(Data items)
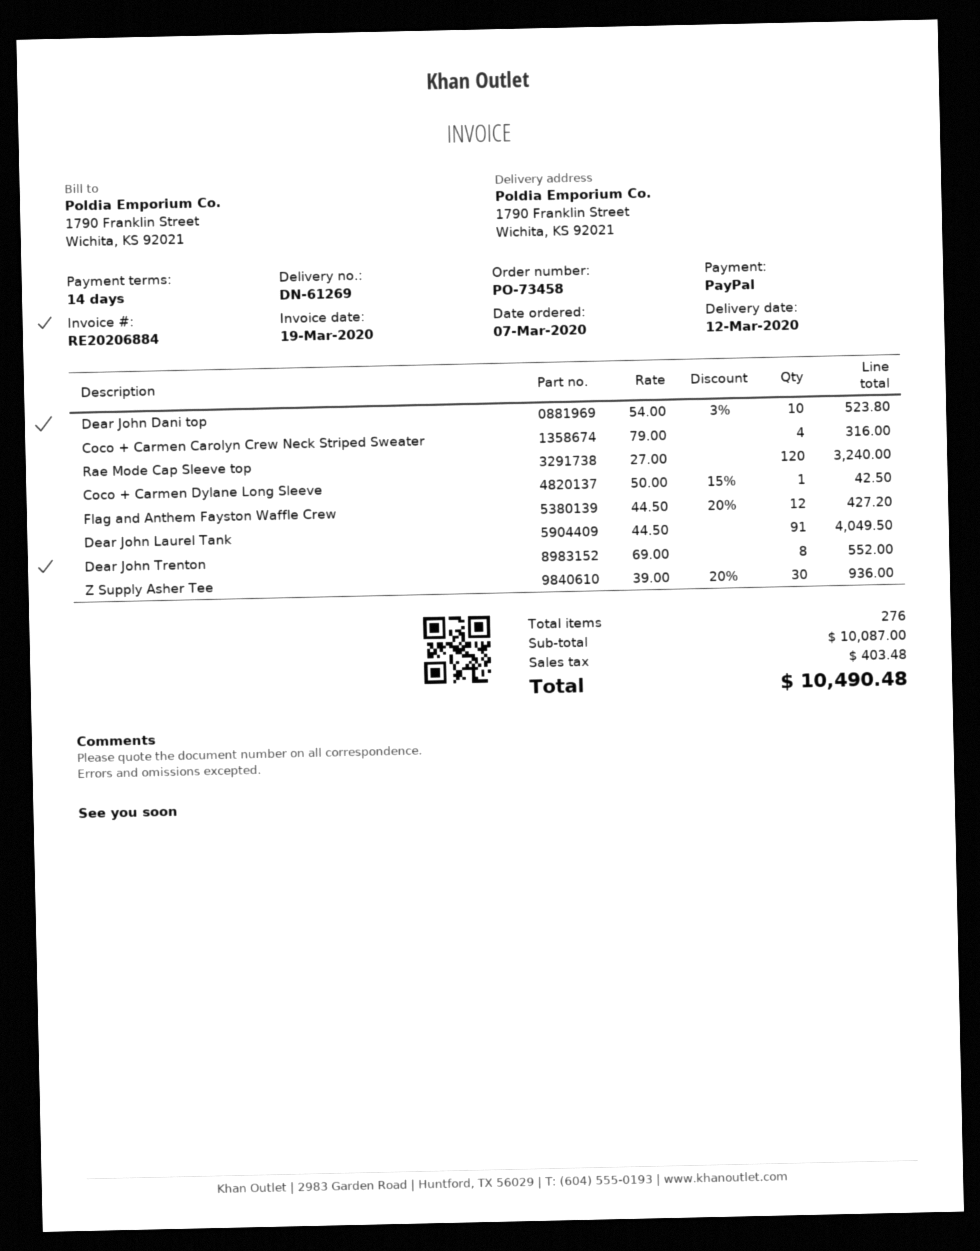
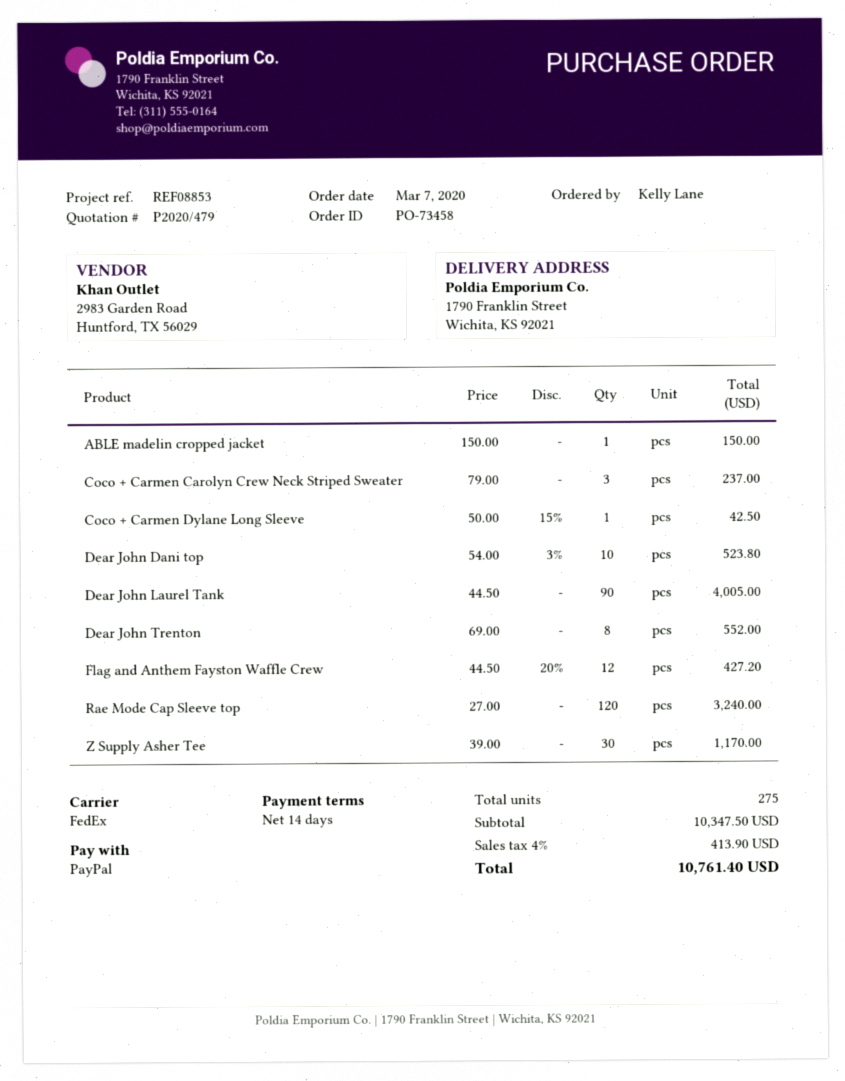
Coco + Carmen Carolyn Crew Neck Striped Sweater: 4 x 79.00 = 316.00 -> 3 x 79.00 = 237.00
Dear John Laurel Tank: 91 x 44.50 = 4049.50 -> 90 x 44.50 = 4005.00
Z Supply Asher Tee: 30 x 39.00 - 20% = 936.00 -> 30 x 39.00 = 1170.00
ABLE madelin cropped jacket: none -> 1 x 150.00 = 150.00
total quantity: 276 -> 275
subtotal: 10087.00 -> 10347.50
tax: 403.48 -> 413.90
total: 10490.48 -> 10761.40

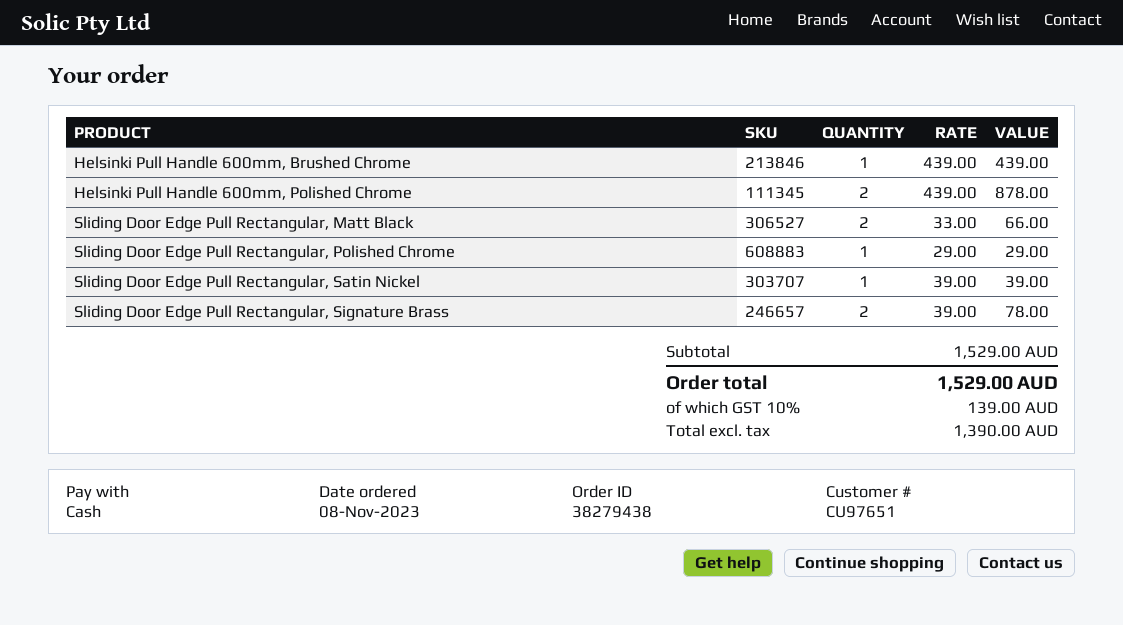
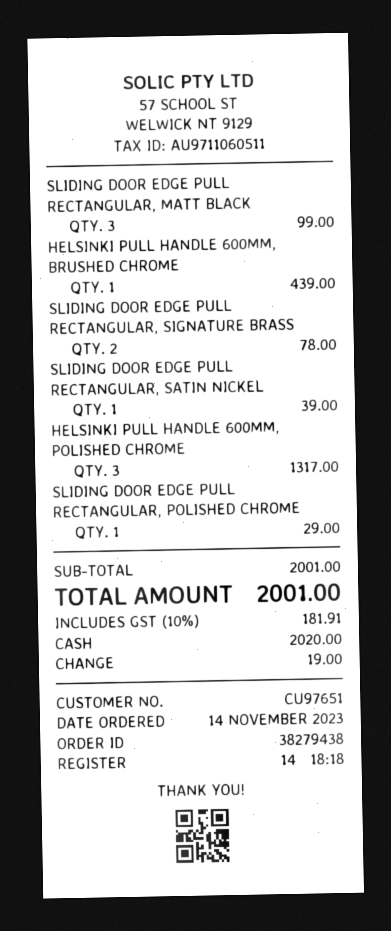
order date: 2023-11-08 -> 2023-11-14
Helsinki Pull Handle 600mm, Polished Chrome: 2 for 878.00 -> 3 for 1317.00
Sliding Door Edge Pull Rectangular, Matt Black: 2 for 66.00 -> 3 for 99.00
subtotal: 1529.00 -> 2001.00
tax: 10% = 139.00 -> 10% = 181.91
total: 1529.00 -> 2001.00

# [Exercise instructions]
Each line from the one that holds "ABLE madelin cropped" through the final line of the data must be retyped exactly; the pictures must not appear.

# [Written solution]
ABLE madelin cropped jacket: none -> 1 x 150.00 = 150.00
total quantity: 276 -> 275
subtotal: 10087.00 -> 10347.50
tax: 403.48 -> 413.90
total: 10490.48 -> 10761.40

order date: 2023-11-08 -> 2023-11-14
Helsinki Pull Handle 600mm, Polished Chrome: 2 for 878.00 -> 3 for 1317.00
Sliding Door Edge Pull Rectangular, Matt Black: 2 for 66.00 -> 3 for 99.00
subtotal: 1529.00 -> 2001.00
tax: 10% = 139.00 -> 10% = 181.91
total: 1529.00 -> 2001.00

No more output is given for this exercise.